ERIC FINKELSTEIN, DRISHTI BAID, MOHAMMED ALLUHIDAN, REEM F. ALSUKAIT, DI DONG, ABDULLAH ALFRAIH, HANA ALABDULKARIM, TAGHRED ALGHAITH, ABDULAZIZ ALTOWAIJRI, AND CHRISTOPHER H. HERBST

KEY MESSAGES

• Overweight and obesity impose a tremendous economic burden of direct and indirect costs. • There are three main ways to estimate the costs discussed in this chapter: the cost-of-illness method, the value-of-a-statistical-life method, and the economic growth approach method. • Each takes a different perspective, includes different cost components, focuses on different timeframes, and relies on different data and assumptions. • Results from these methods cannot be directly compared and are not completely independent.

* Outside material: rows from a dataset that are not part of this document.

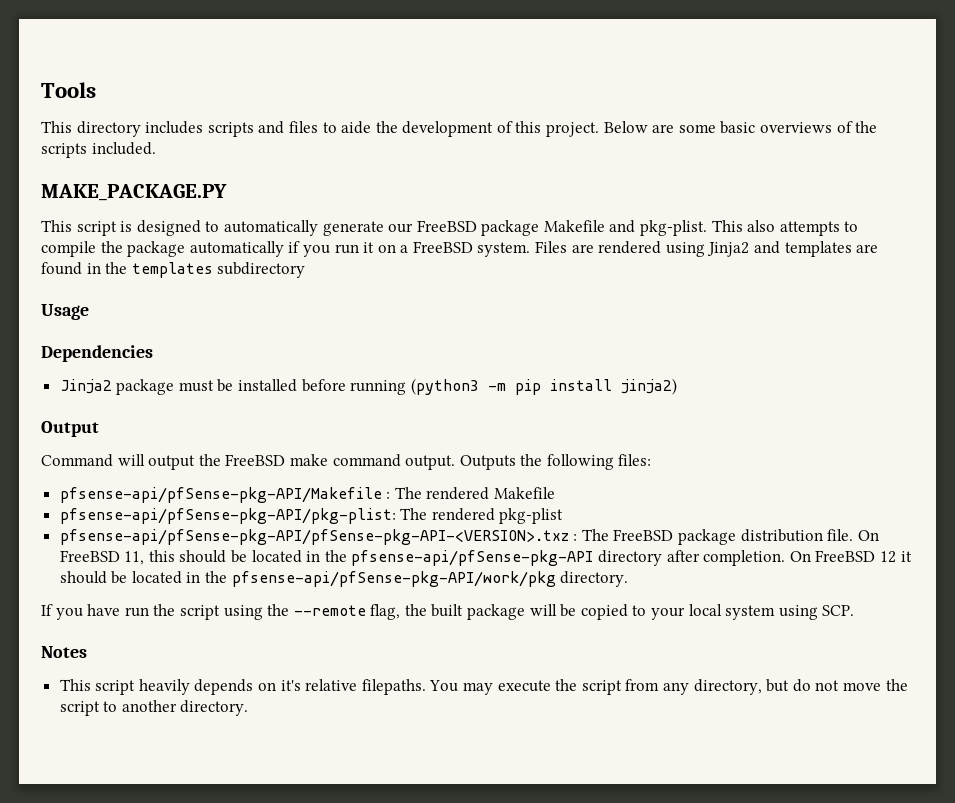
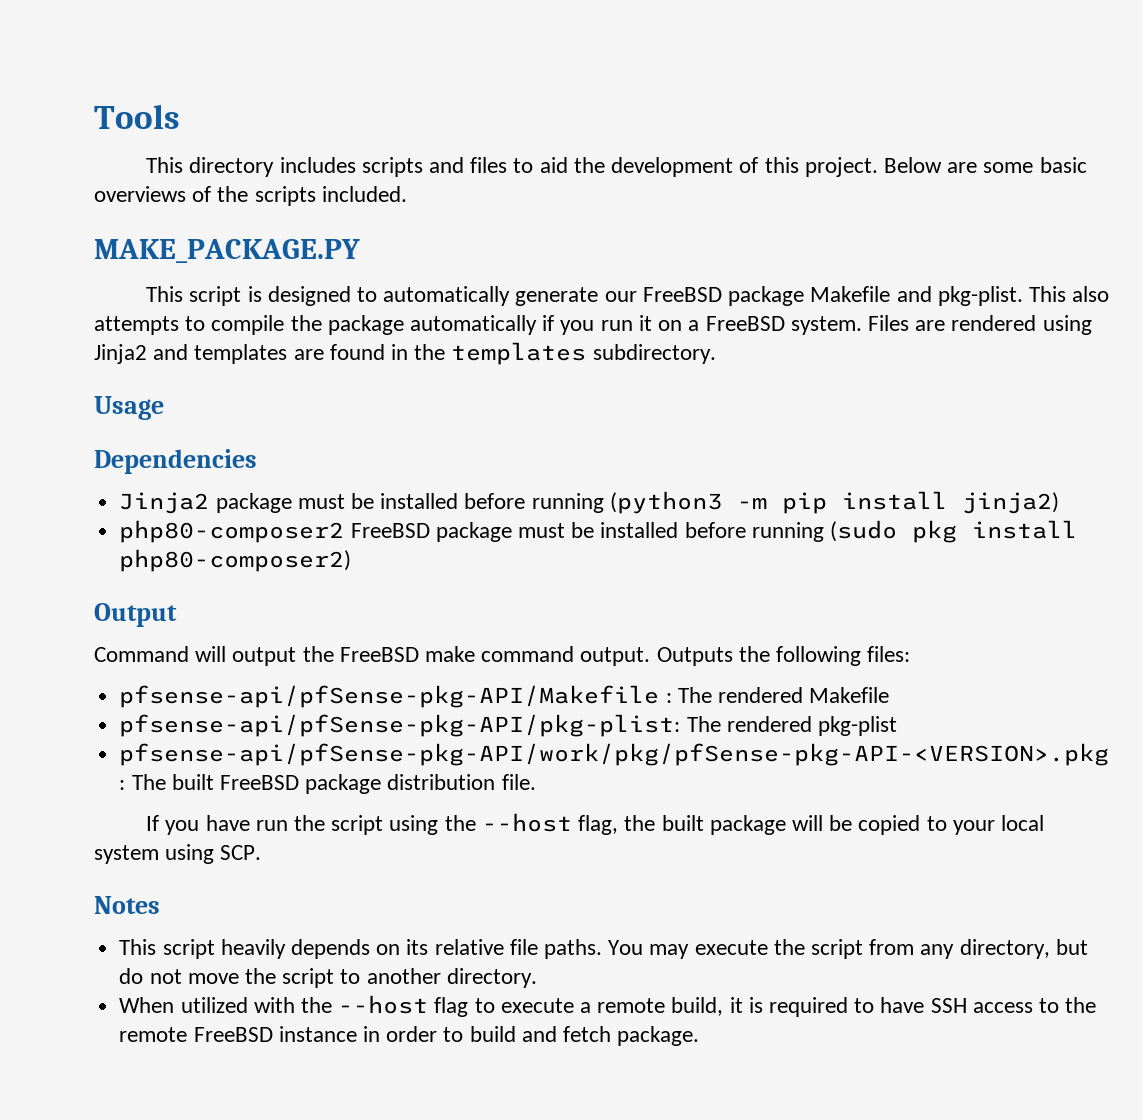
[341,121,372,134] aide -> [539,157,568,173] aid
[217,262,306,278] subdirectory -> [592,344,716,364] subdirectory.
(677, 386) none -> [119,520,1077,543] [119,549,352,572] // php80-composer2 FreeBSD package must be installed before running (sudo pkg install php80-composer2)
[59,529,609,545] pfsense-api/pfSense-pkg-API/pfSense-pkg-API-<VERSION>.txz : The -> [119,743,1110,766] [119,774,214,790] pfsense-api/pfSense-pkg-API/work/pkg/pfSense-pkg-API-<VERSION>.pkg : The built
[857,530,879,541] [59,550,912,566] [59,571,629,587] On FreeBSD 11, this should be located in the pfsense-api/pfSense-pkg-API directory after completion. On FreeBSD 12 it should be located in the pfsense-api/pfSense-pkg-API/work/pkg directory. -> (536, 782) none
[293,605,366,616] --remote -> [481,813,572,832] --host
[280,679,426,695] it's relative filepaths. -> [406,939,602,959] its relative file paths.
(249, 708) none -> [119,995,1097,1017] [119,1026,700,1046] // When utilized with the --host flag to execute a remote build, it is required to have SSH access to the remote FreeBSD instance in order to build and fetch package.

However, each can provide a different picture of the economic burden of overweight and obesity. • Direct costs of overweight and obesity are found to exceed 7 percent of total annual health expenditures in Saudi Arabia. Overweight- and obesityattributable absenteeism may reduce gross domestic product by 1.42 percent annually. This does not include presenteeism and other indirect costs. • These estimated costs, however, are uncertain because data are incomplete and each method makes many assumptions. Moreover, several cost categories are not even included, suggesting that the actual costs are likely to be much larger. • Better estimates can be made available through greater access to the most recent 2019 World Health Survey and other local data sources, such as health care utilization and claims databases. • Better data will improve these estimates, but they will not change the primary conclusion that overweight and obesity, without interventions, will continue to take a significant health and economic toll on the people of Saudi Arabia and the broader economy. • Interventions to reduce this burden are sorely needed. Saudi-specific economic growth and other models that allow for quantifying the health and economic benefits of these interventions will bolster the case for implementing the most promising interventions.